Di saat banyak kementerian masih belajar beradaptasi dengan cepatnya perubahan zaman, Kementerian Perumahan & Kawasan Permukiman tampil berbeda. Lembaga ini bergerak lebih lincah, lebih membumi, dan lebih dekat dengan warga. Semua ini tidak lepas dari kepemimpinan Menteri Maruara Sirait, seorang figur yang menempatkan keramahan, keterbukaan, dan komunikasi publik sebagai pilar utama pelayanan.

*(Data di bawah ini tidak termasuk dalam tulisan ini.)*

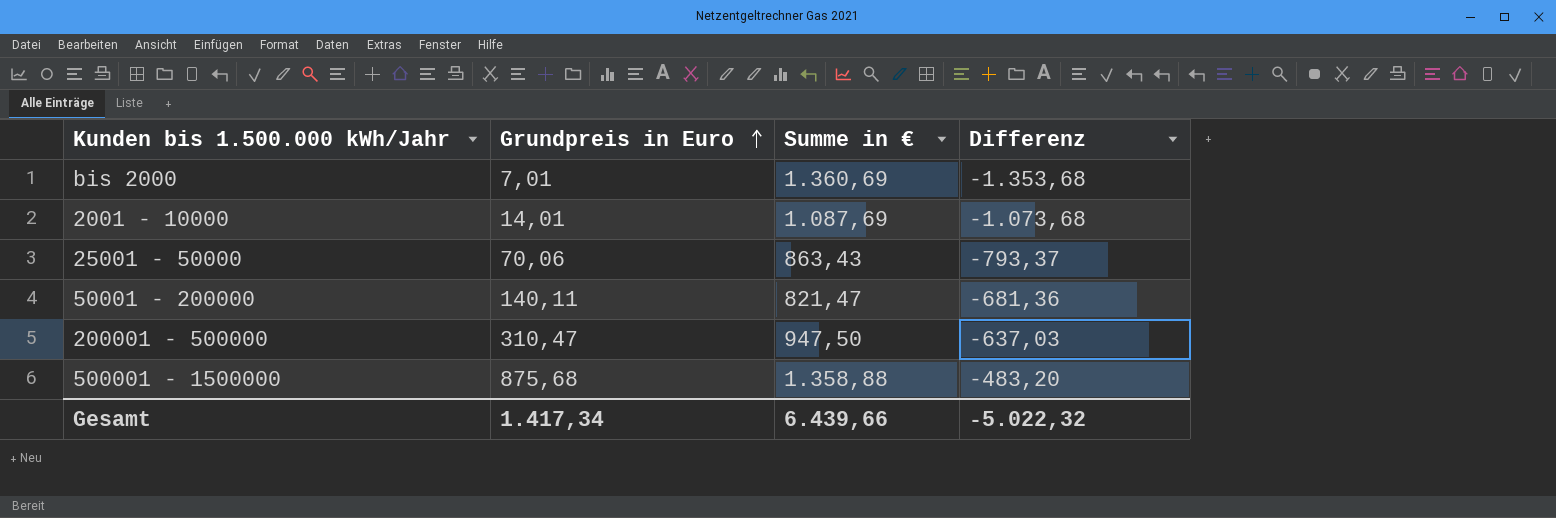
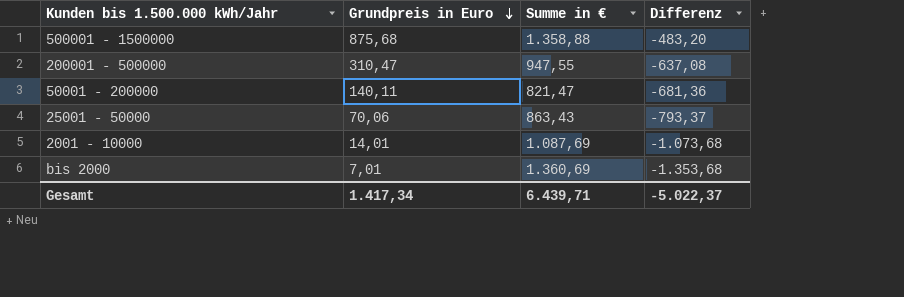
row order: Grundpreis in Euro ascending -> Grundpreis in Euro descending
200001 - 500000 | Summe in €: 947,50 -> 947,55
200001 - 500000 | Differenz: -637,03 -> -637,08
Gesamt | Summe in €: 6.439,66 -> 6.439,71
Gesamt | Differenz: -5.022,32 -> -5.022,37

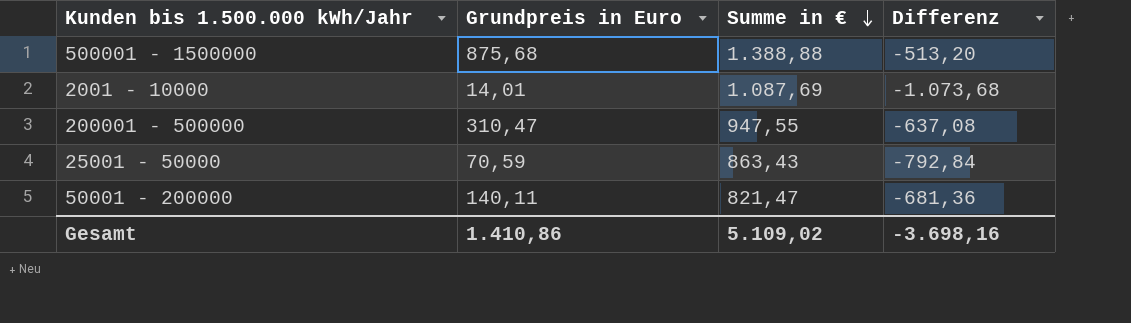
row order: Grundpreis in Euro descending -> Summe in € descending
row bis 2000: 7,01 | 1.360,69 | -1.353,68 -> none
500001 - 1500000 | Summe in €: 1.358,88 -> 1.388,88
500001 - 1500000 | Differenz: -483,20 -> -513,20
25001 - 50000 | Grundpreis in Euro: 70,06 -> 70,59
25001 - 50000 | Differenz: -793,37 -> -792,84
Gesamt | Grundpreis in Euro: 1.417,34 -> 1.410,86
Gesamt | Summe in €: 6.439,71 -> 5.109,02
Gesamt | Differenz: -5.022,37 -> -3.698,16

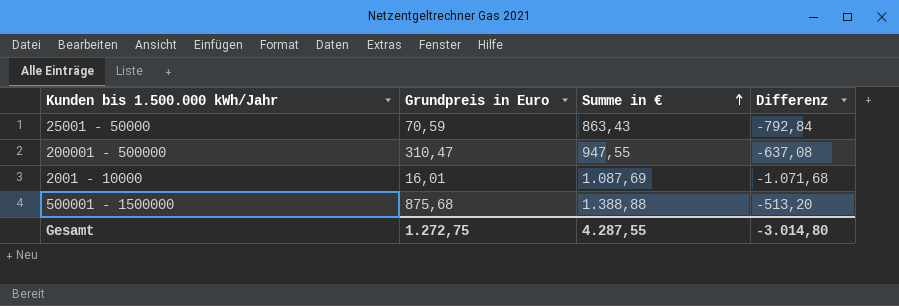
row order: Summe in € descending -> Summe in € ascending
row 50001 - 200000: 140,11 | 821,47 | -681,36 -> none
2001 - 10000 | Grundpreis in Euro: 14,01 -> 16,01
2001 - 10000 | Differenz: -1.073,68 -> -1.071,68
Gesamt | Grundpreis in Euro: 1.410,86 -> 1.272,75
Gesamt | Summe in €: 5.109,02 -> 4.287,55
Gesamt | Differenz: -3.698,16 -> -3.014,80

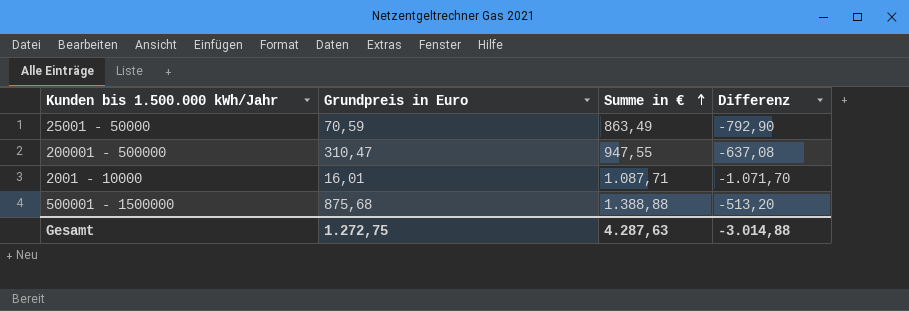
25001 - 50000 | Summe in €: 863,43 -> 863,49
25001 - 50000 | Differenz: -792,84 -> -792,90
2001 - 10000 | Summe in €: 1.087,69 -> 1.087,71
2001 - 10000 | Differenz: -1.071,68 -> -1.071,70
Gesamt | Summe in €: 4.287,55 -> 4.287,63
Gesamt | Differenz: -3.014,80 -> -3.014,88

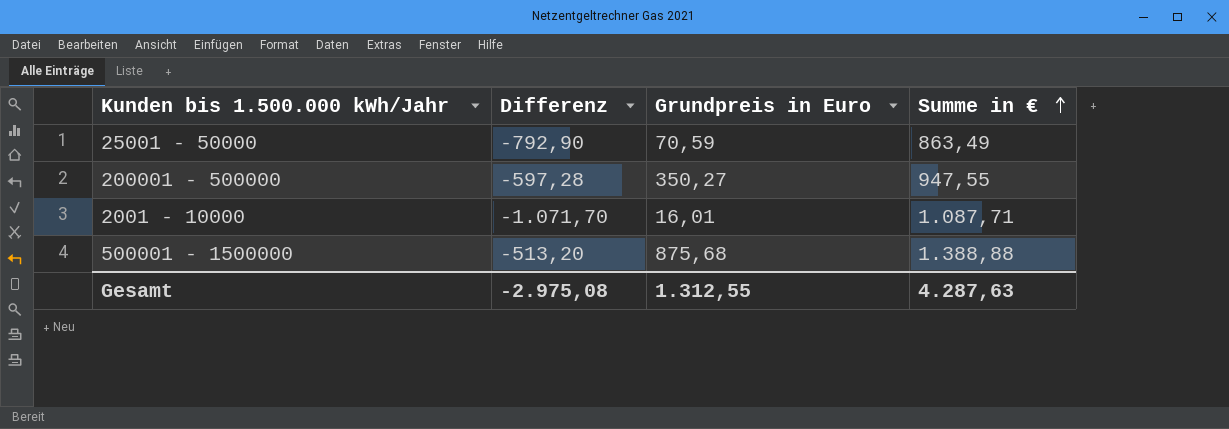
column Differenz | position: 4 -> 2
200001 - 500000 | Differenz: -637,08 -> -597,28
200001 - 500000 | Grundpreis in Euro: 310,47 -> 350,27
Gesamt | Differenz: -3.014,88 -> -2.975,08
Gesamt | Grundpreis in Euro: 1.272,75 -> 1.312,55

Di bawah arahannya, Kementerian PKP tidak hanya menjadi institusi teknis yang mengurus pembangunan rumah dan kawasan permukiman, tetapi juga menjadi ruang dialog antara pemerintah dan masyarakat. Di sini, warga dari berbagai kalangan—pekerja, guru, nelayan, ibu rumah tangga, mahasiswa, hingga anak muda di media sosial—merasa punya tempat untuk bersuara.
Tim Kementerian PKP kini dikenal sebagai salah satu tim paling friendly, responsif, dan komunikatif dalam pelayanan publik. Mereka bukan tipe pejabat yang duduk di belakang meja; mereka turun ke lapangan, membuka ruang obrolan, merespons lewat media sosial, dan mengajak masyarakat untuk ikut serta menyelesaikan masalah perumahan.
Lewat layanan seperti:
BENAR PKP – Call Center Pengaduan 0812-8888-8911
yang sudah menerima 1.988 pengaduan dengan respon 100%
serta tindak lanjut cepat dan koordinatif untuk kasus Meikarta, Bogor, dan Jakarta, kementerian menunjukkan bahwa mereka tidak lagi menunggu laporan menumpuk—tetapi bergerak sigap memastikan setiap suara warga punya jalan keluar.
Adaptasi terhadap media sosial menjadi langkah berani dan sangat relevan. Di era di mana warganet menjadi suara terbesar masyarakat, Kementerian PKP justru hadir di tengah percakapan online itu. Menjawab DM, membaca komentar, menangkap insight, dan menjadikannya bagian dari proses perbaikan layanan. Hal yang dulu tampak mustahil kini menjadi identitas baru lembaga ini.
Semua transformasi ini mencerminkan visi Menteri Maruara Sirait:
bahwa pelayanan publik harus hangat seperti saudara, terbuka seperti sahabat, dan tegas seperti penjaga keadilan.
Melalui program rumah layak huni, BSPS, PSU, rumah susun, rumah khusus, hingga penanganan kawasan kumuh, kementerian tidak hanya membangun bangunan—tetapi membangun kepercayaan. Dan kepercayaan itu tumbuh karena gaya kepemimpinan yang humble, ramah, dan mau mendengar.
Di masa depan, ketika warga berbicara tentang pelayanan publik yang mendekatkan pemerintah pada rakyatnya, nama Maruara Sirait dan Kementerian PKP akan menjadi contoh. Contoh bahwa pemerintah bisa sangat manusiawi, sangat adaptif, dan sangat dekat dengan warganya.
Karena rumah bukan hanya bangunan.
Rumah adalah tempat kita kembali.
Dan Kementerian PKP sedang memastikan bahwa setiap warga negara Indonesia punya tempat kembali yang layak, aman, dan penuh harapan.